(About this exercise): Working from the records beneath this line, reproduce each one exactly.

(Data under study):
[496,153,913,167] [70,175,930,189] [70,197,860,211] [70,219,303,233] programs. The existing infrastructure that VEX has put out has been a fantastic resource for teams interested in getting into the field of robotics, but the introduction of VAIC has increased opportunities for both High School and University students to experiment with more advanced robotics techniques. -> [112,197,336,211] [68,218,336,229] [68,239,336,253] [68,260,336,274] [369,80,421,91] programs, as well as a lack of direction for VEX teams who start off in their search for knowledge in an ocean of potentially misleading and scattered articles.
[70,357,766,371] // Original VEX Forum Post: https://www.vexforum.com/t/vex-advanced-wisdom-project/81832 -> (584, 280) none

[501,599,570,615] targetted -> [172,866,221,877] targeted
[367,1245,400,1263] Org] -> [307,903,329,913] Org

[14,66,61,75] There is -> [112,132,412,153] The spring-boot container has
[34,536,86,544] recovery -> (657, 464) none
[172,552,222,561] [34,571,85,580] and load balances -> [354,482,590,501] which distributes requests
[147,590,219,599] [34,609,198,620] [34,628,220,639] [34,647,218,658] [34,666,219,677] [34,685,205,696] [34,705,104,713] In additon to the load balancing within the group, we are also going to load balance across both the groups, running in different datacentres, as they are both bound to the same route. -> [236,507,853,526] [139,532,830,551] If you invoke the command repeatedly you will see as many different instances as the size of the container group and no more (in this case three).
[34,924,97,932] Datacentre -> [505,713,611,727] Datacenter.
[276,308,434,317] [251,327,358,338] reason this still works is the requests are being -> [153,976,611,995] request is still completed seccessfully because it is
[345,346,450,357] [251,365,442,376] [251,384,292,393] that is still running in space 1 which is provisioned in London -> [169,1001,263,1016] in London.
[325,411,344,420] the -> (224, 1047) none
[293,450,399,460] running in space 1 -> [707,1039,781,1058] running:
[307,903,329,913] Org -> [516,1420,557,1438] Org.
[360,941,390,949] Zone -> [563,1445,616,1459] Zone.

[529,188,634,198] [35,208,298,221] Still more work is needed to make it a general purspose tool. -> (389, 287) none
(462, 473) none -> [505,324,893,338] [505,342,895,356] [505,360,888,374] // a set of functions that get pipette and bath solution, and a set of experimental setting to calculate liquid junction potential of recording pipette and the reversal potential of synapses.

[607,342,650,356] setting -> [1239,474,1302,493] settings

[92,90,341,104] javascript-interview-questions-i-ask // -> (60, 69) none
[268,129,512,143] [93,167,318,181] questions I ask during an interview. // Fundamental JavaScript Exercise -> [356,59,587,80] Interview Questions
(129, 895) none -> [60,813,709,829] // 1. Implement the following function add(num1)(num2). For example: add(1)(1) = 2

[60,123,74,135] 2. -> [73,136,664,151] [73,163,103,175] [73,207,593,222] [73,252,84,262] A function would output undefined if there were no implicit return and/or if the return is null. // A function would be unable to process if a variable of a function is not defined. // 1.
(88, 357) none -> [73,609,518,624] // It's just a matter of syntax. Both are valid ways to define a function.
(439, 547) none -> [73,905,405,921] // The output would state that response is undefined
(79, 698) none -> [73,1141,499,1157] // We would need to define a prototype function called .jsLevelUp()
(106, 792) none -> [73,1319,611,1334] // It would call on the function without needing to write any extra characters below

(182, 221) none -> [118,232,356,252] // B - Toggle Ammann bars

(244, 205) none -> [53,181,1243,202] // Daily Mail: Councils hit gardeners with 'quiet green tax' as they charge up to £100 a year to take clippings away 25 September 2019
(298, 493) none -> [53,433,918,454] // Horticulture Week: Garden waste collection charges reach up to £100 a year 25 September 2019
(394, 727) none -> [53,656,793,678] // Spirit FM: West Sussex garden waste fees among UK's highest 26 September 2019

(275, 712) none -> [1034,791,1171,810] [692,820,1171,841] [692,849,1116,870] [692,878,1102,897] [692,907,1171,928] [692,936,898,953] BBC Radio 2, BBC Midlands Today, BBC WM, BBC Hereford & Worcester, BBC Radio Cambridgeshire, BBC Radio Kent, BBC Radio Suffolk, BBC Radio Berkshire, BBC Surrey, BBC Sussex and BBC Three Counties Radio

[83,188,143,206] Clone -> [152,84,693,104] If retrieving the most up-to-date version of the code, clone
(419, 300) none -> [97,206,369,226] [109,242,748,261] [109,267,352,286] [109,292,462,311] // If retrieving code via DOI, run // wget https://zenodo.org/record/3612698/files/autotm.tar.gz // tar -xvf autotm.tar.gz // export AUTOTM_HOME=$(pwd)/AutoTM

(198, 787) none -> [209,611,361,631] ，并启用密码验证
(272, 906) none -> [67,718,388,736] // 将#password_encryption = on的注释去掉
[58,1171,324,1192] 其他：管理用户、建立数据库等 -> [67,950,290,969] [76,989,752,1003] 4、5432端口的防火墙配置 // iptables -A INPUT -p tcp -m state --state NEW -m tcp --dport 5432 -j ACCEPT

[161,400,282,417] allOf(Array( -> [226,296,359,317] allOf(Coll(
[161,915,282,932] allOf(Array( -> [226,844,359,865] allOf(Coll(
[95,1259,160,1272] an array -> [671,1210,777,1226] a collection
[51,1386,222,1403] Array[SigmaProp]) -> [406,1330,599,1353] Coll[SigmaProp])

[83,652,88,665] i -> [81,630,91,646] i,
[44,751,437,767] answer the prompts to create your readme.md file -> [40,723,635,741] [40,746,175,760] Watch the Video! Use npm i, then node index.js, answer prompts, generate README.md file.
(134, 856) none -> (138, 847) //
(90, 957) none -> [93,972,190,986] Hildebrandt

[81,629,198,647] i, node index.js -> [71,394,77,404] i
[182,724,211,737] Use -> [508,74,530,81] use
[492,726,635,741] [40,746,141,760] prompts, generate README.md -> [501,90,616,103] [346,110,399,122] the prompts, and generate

(Answer to this problem):
[496,153,913,167] [70,175,930,189] [70,197,860,211] [70,219,303,233] programs. The existing infrastructure that VEX has put out has been a fantastic resource for teams interested in getting into the field of robotics, but the introduction of VAIC has increased opportunities for both High School and University students to experiment with more advanced robotics techniques. -> [112,197,336,211] [68,218,336,229] [68,239,336,253] [68,260,336,274] [369,80,421,91] programs, as well as a lack of direction for VEX teams who start off in their search for knowledge in an ocean of potentially misleading and scattered articles.
[70,357,766,371] // Original VEX Forum Post: https://www.vexforum.com/t/vex-advanced-wisdom-project/81832 -> (584, 280) none

[501,599,570,615] targetted -> [172,866,221,877] targeted
[367,1245,400,1263] Org] -> [307,903,329,913] Org

[14,66,61,75] There is -> [112,132,412,153] The spring-boot container has
[34,536,86,544] recovery -> (657, 464) none
[172,552,222,561] [34,571,85,580] and load balances -> [354,482,590,501] which distributes requests
[147,590,219,599] [34,609,198,620] [34,628,220,639] [34,647,218,658] [34,666,219,677] [34,685,205,696] [34,705,104,713] In additon to the load balancing within the group, we are also going to load balance across both the groups, running in different datacentres, as they are both bound to the same route. -> [236,507,853,526] [139,532,830,551] If you invoke the command repeatedly you will see as many different instances as the size of the container group and no more (in this case three).
[34,924,97,932] Datacentre -> [505,713,611,727] Datacenter.
[276,308,434,317] [251,327,358,338] reason this still works is the requests are being -> [153,976,611,995] request is still completed seccessfully because it is
[345,346,450,357] [251,365,442,376] [251,384,292,393] that is still running in space 1 which is provisioned in London -> [169,1001,263,1016] in London.
[325,411,344,420] the -> (224, 1047) none
[293,450,399,460] running in space 1 -> [707,1039,781,1058] running:
[307,903,329,913] Org -> [516,1420,557,1438] Org.
[360,941,390,949] Zone -> [563,1445,616,1459] Zone.

[529,188,634,198] [35,208,298,221] Still more work is needed to make it a general purspose tool. -> (389, 287) none
(462, 473) none -> [505,324,893,338] [505,342,895,356] [505,360,888,374] // a set of functions that get pipette and bath solution, and a set of experimental setting to calculate liquid junction potential of recording pipette and the reversal potential of synapses.

[607,342,650,356] setting -> [1239,474,1302,493] settings

[92,90,341,104] javascript-interview-questions-i-ask // -> (60, 69) none
[268,129,512,143] [93,167,318,181] questions I ask during an interview. // Fundamental JavaScript Exercise -> [356,59,587,80] Interview Questions
(129, 895) none -> [60,813,709,829] // 1. Implement the following function add(num1)(num2). For example: add(1)(1) = 2

[60,123,74,135] 2. -> [73,136,664,151] [73,163,103,175] [73,207,593,222] [73,252,84,262] A function would output undefined if there were no implicit return and/or if the return is null. // A function would be unable to process if a variable of a function is not defined. // 1.
(88, 357) none -> [73,609,518,624] // It's just a matter of syntax. Both are valid ways to define a function.
(439, 547) none -> [73,905,405,921] // The output would state that response is undefined
(79, 698) none -> [73,1141,499,1157] // We would need to define a prototype function called .jsLevelUp()
(106, 792) none -> [73,1319,611,1334] // It would call on the function without needing to write any extra characters below

(182, 221) none -> [118,232,356,252] // B - Toggle Ammann bars

(244, 205) none -> [53,181,1243,202] // Daily Mail: Councils hit gardeners with 'quiet green tax' as they charge up to £100 a year to take clippings away 25 September 2019
(298, 493) none -> [53,433,918,454] // Horticulture Week: Garden waste collection charges reach up to £100 a year 25 September 2019
(394, 727) none -> [53,656,793,678] // Spirit FM: West Sussex garden waste fees among UK's highest 26 September 2019

(275, 712) none -> [1034,791,1171,810] [692,820,1171,841] [692,849,1116,870] [692,878,1102,897] [692,907,1171,928] [692,936,898,953] BBC Radio 2, BBC Midlands Today, BBC WM, BBC Hereford & Worcester, BBC Radio Cambridgeshire, BBC Radio Kent, BBC Radio Suffolk, BBC Radio Berkshire, BBC Surrey, BBC Sussex and BBC Three Counties Radio

[83,188,143,206] Clone -> [152,84,693,104] If retrieving the most up-to-date version of the code, clone
(419, 300) none -> [97,206,369,226] [109,242,748,261] [109,267,352,286] [109,292,462,311] // If retrieving code via DOI, run // wget https://zenodo.org/record/3612698/files/autotm.tar.gz // tar -xvf autotm.tar.gz // export AUTOTM_HOME=$(pwd)/AutoTM

(198, 787) none -> [209,611,361,631] ，并启用密码验证
(272, 906) none -> [67,718,388,736] // 将#password_encryption = on的注释去掉
[58,1171,324,1192] 其他：管理用户、建立数据库等 -> [67,950,290,969] [76,989,752,1003] 4、5432端口的防火墙配置 // iptables -A INPUT -p tcp -m state --state NEW -m tcp --dport 5432 -j ACCEPT

[161,400,282,417] allOf(Array( -> [226,296,359,317] allOf(Coll(
[161,915,282,932] allOf(Array( -> [226,844,359,865] allOf(Coll(
[95,1259,160,1272] an array -> [671,1210,777,1226] a collection
[51,1386,222,1403] Array[SigmaProp]) -> [406,1330,599,1353] Coll[SigmaProp])

[83,652,88,665] i -> [81,630,91,646] i,
[44,751,437,767] answer the prompts to create your readme.md file -> [40,723,635,741] [40,746,175,760] Watch the Video! Use npm i, then node index.js, answer prompts, generate README.md file.
(134, 856) none -> (138, 847) //
(90, 957) none -> [93,972,190,986] Hildebrandt

[81,629,198,647] i, node index.js -> [71,394,77,404] i
[182,724,211,737] Use -> [508,74,530,81] use
[492,726,635,741] [40,746,141,760] prompts, generate README.md -> [501,90,616,103] [346,110,399,122] the prompts, and generate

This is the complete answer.